Elle avait ensuite intenté deux actions distinctes après avoir été licenciée, l’une au pénal, l’autre prud’homale.

Après avoir porté plainte contre son employeur pour harcèlement sexuel devant le Tribunal correctionnel, elle avait en outre saisi la juridiction prud’homale d’une demande de nullité de son licenciement.Avocat harcèlement sexuel L’employeur avait été relaxé devant le tribunal correctionnel, le jugement étant définitif, cette relaxe étant fondée sur le seul défaut d’élément intentionnel.

Précisons que l’infraction est caractérisée en droit pénal par la réunion de trois éléments : un élément matériel (commission des faits), un élément légal (dont la répression est prévue par la loi), et un élément moral (intentionnel), de sorte que si l’un d’eux fait défaut, l’infraction ne peut être retenue.

L’employeur se prévalait donc devant le Juge prud’homal de la relaxe dont il avait bénéficié pour soutenir que les faits de harcèlement sexuel que lui reprochait la salariée n’étaient pas établis.

Il s’appuyait sur les dispositions de l’article 1351 (ancien) du code civil, qui prévoit que les décisions définitives des juridictions pénales statuant au fond sur l’action publique ont au civil autorité absolue, à l’égard de tous, en ce qui concerne ce qui a été nécessairement jugé quant à l’existence du fait incriminé, sa qualification et la culpabilité ou l’innocence de ceux auxquels le fait est imputé.

La Chambre sociale de la Cour de cassation écarte néanmoins l’argument, en jugeant que la caractérisation de faits de harcèlement sexuel en droit du travail ne suppose pas l’existence d’un élément intentionnel.

Elle souligne ainsi l’autonomie de l’action prud’homale par rapport à l’action pénale, et considère que l’absence d’élément intentionnel ne prive pas le juge civil de la possibilité de caractériser des faits de harcèlement sexuel de la part de l’employeur.

Elle confirme la nullité du licenciement de la salariée, après avoir relevé que les liens de de tutorat inhérents à la formation qu’elle suivait, étant en contrat de professionnalisation, l’empêchaient de quitter le cabinet dentaire qui l’employait sous peine de perdre la possibilité d’obtenir son diplôme, cette situation l’ayant logiquement déterminée à retenir ses plaintes jusqu’à son licenciement.
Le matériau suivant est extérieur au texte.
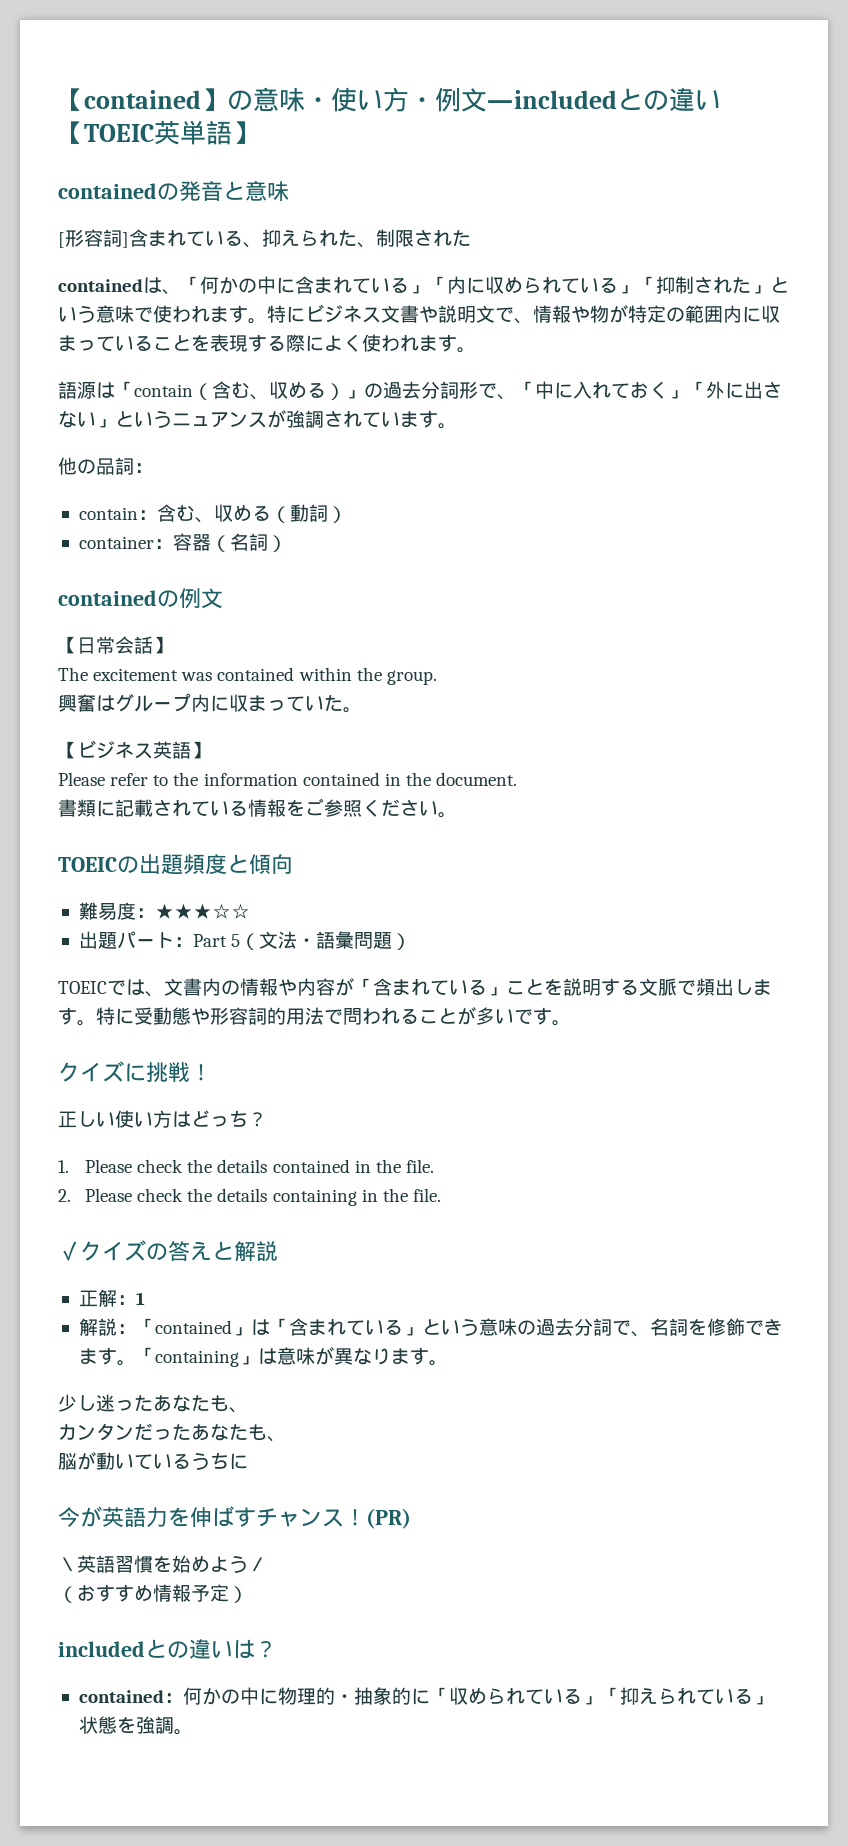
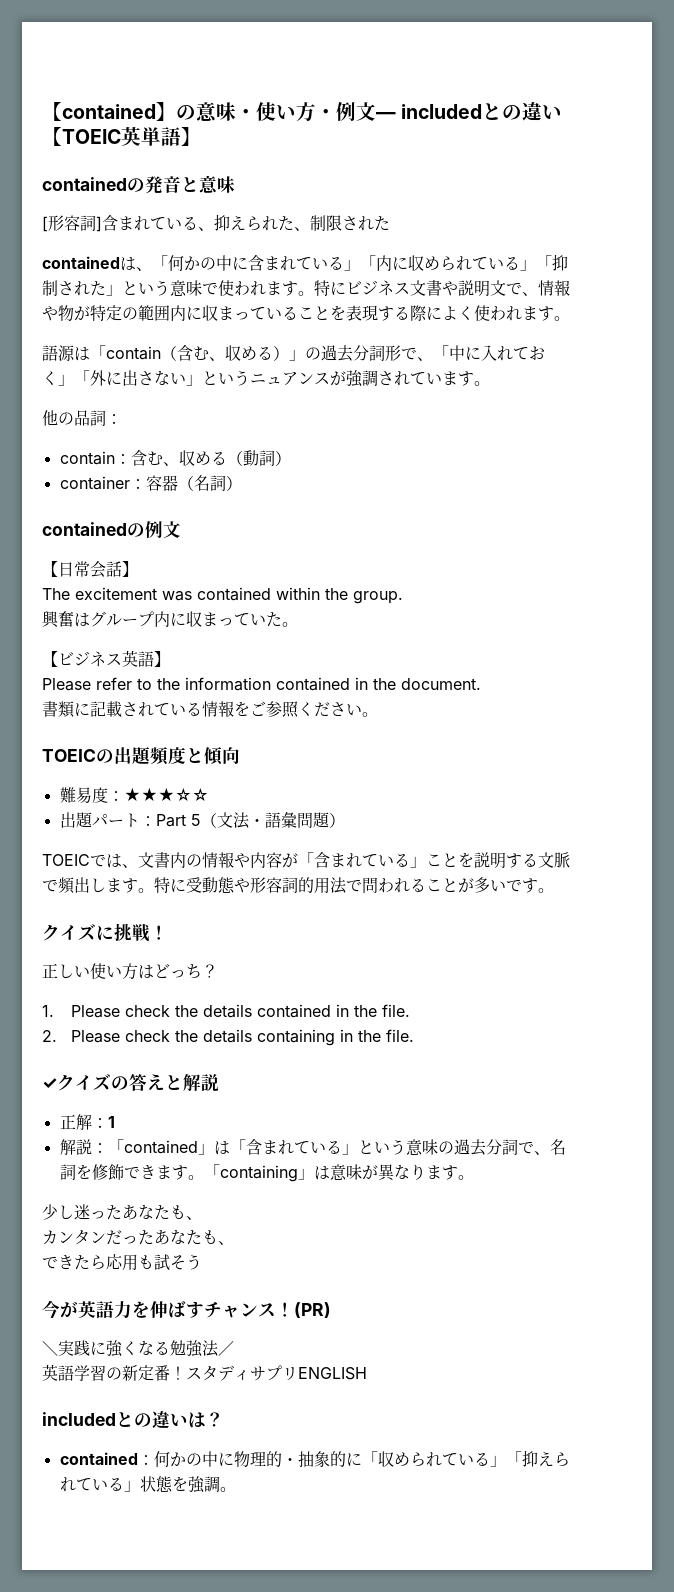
- 脳が動いているうちに
+ できたら応用も試そう
- ＼英語習慣を始めよう／
- （おすすめ情報予定）
+ ＼実践に強くなる勉強法／
+ 英語学習の新定番！スタディサプリENGLISH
L’intéressée avait au demeurant déclaré à l’officier de police lors de son dépôt de plainte que lorsqu’elle avait voulu évoquer devant l’employeur les propos qu’il avait tenus, il lui avait répondu qu’elle devait « se décoincer ».

Le lien entre les faits de harcèlement sexuel et le licenciement de la salariée apparaissait donc clairement établi (Cass. Soc. 25 mars 2020 n° 18-23682).

Il importe à cet égard de relever que la charge de la preuve qui repose sur la salariée victime de harcèlement sexuel est allégée car il suffit qu’elle présente des éléments de fait laissant supposer l’existence d’un harcèlement (article L 1154-1 du Code du travail).

Les juges prud’homaux ont ainsi valablement pu retenir comme éléments de preuve suffisants des attestations d’amies, de parents, qui n’ont pas été témoins directs des agissements imputés à l’employeur, mais ont reçu les confidences de l’intéressée, de même qu’une déclaration de main courante dans laquelle celle-ci décrit les agissements commis par son employeur (Cass. Soc. 14 mars 2018 n° 14-19635).